Taxpayers that have undisclosed foreign financial accounts and assets, including those held through undisclosed foreign entities should consider using one of the IRS’ Offshore Voluntary Disclosure Programs to come into compliance. Each program offers advantages and disadvantages.

The ongoing efforts of the IRS and the Department of Justice to ensure compliance by those with U.S. tax obligations have raised awareness of U.S. tax and information reporting obligations with respect to non-U.S. investments. Because the circumstances of taxpayers with non-U.S. investments vary widely, the IRS offers the following options for addressing previous failures to comply with U.S. tax and foreign information return obligations with respect to those investments:

Present IRS Programs

  • Offshore Voluntary Disclosure Program;
  • Streamlined Filing Compliance Procedures;
  • Delinquent FBAR Submission Procedures; and
  • Delinquent International Information Return Submission Procedures.


Each of these options is explained below.
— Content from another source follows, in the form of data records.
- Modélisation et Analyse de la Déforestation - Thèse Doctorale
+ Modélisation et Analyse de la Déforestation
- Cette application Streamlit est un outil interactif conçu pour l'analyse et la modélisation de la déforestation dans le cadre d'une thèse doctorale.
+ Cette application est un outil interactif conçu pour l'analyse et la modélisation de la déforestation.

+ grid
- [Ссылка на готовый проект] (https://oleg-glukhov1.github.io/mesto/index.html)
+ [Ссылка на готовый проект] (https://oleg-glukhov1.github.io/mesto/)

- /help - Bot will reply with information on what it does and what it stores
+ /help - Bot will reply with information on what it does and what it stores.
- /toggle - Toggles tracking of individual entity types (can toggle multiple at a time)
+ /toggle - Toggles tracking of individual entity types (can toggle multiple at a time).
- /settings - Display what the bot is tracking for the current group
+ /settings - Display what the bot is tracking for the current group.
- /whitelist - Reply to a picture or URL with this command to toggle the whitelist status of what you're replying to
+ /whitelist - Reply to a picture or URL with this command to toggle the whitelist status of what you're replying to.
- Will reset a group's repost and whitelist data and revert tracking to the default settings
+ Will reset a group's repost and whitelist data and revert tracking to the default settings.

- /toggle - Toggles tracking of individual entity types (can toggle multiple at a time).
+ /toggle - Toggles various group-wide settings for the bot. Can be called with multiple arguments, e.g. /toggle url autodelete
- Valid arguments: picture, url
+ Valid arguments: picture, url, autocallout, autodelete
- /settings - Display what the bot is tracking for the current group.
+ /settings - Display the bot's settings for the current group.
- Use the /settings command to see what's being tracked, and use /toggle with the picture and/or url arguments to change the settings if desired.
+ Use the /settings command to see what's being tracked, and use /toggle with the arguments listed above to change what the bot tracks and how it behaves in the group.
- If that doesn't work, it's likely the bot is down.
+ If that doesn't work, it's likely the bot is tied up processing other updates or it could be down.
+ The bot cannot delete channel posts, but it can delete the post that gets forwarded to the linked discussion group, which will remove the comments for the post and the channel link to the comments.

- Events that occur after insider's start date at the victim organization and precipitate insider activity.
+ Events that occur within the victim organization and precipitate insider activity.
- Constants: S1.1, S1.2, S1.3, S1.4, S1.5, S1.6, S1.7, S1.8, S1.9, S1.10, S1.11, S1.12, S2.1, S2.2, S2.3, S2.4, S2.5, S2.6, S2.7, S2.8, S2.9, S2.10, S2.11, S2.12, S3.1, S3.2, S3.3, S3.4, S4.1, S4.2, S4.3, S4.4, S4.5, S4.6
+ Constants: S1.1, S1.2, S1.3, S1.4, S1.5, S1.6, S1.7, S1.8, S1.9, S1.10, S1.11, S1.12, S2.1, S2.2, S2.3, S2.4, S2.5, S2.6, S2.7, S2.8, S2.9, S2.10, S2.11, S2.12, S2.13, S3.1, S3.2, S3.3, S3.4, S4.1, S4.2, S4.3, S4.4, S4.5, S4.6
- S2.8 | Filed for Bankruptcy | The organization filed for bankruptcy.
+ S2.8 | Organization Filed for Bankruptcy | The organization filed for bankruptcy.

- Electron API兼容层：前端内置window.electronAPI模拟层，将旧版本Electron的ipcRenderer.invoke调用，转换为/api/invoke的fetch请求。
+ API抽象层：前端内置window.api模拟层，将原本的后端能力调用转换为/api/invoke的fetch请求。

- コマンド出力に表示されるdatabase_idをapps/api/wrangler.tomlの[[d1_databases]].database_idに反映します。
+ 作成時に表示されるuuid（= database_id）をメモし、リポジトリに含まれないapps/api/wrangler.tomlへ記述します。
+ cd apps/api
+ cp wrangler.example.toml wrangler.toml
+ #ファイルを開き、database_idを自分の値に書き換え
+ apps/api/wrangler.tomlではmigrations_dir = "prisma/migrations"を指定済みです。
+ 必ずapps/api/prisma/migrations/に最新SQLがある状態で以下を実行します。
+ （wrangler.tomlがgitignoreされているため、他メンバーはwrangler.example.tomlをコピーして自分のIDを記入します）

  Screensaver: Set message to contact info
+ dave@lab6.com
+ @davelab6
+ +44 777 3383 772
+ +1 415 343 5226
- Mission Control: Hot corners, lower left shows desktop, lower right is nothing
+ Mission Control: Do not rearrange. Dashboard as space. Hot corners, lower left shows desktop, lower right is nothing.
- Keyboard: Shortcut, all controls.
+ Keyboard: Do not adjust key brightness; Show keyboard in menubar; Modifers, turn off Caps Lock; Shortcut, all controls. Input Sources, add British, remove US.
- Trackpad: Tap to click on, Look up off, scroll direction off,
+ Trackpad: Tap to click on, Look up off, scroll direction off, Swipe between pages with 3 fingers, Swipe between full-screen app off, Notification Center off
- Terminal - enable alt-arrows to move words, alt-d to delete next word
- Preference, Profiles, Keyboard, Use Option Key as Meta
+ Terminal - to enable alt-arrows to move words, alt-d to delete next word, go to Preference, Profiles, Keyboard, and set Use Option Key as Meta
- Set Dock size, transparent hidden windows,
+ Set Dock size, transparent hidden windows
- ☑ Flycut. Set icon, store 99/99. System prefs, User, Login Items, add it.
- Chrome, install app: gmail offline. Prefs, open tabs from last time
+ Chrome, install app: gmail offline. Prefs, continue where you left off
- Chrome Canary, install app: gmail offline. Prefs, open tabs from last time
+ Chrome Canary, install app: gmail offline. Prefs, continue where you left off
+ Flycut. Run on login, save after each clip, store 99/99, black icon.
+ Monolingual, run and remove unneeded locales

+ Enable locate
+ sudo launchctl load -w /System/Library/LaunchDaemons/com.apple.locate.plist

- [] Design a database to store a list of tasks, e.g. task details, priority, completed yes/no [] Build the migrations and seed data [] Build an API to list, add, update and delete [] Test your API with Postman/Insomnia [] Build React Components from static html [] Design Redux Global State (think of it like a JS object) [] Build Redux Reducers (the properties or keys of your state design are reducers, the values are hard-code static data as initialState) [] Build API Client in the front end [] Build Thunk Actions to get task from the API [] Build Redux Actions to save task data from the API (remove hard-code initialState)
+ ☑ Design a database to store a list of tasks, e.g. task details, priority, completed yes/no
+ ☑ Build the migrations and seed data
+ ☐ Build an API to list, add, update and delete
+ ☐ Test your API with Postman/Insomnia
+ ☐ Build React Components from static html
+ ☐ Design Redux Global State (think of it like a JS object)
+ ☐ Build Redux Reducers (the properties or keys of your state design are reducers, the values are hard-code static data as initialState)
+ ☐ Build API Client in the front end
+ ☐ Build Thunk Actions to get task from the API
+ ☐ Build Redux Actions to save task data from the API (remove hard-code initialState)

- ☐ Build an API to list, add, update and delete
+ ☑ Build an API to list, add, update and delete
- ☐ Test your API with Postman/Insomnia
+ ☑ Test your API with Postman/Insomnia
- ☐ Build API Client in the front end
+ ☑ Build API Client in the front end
The IRS encourages taxpayers to consult with professional tax or legal advisors in determining which option is the most appropriate for them.

Offshore Voluntary Disclosure Program

The Offshore Voluntary Disclosure Program (OVDP) is a voluntary disclosure program specifically designed for taxpayers with exposure to potential criminal liability and/or substantial civil penalties due to a willful failure to report foreign financial assets and pay all tax due in respect of those assets. OVDP is designed to provide to taxpayers with such exposure (1) protection from criminal liability and (2) terms for resolving their civil tax and penalty obligations.

The OVDP requires the taxpayer to pay all back taxes, interest and penalties for all the years in the disclosure period. In addition, the IRS also imposes an OVDP penalty that is generally 27.5% of the highest aggregate value of unreported OVDP assets for the years at issue (50% if it is public information that the foreign financial institution with the taxpayer’s assets is under investigation or is cooperating with the IRS or Department of Justice.)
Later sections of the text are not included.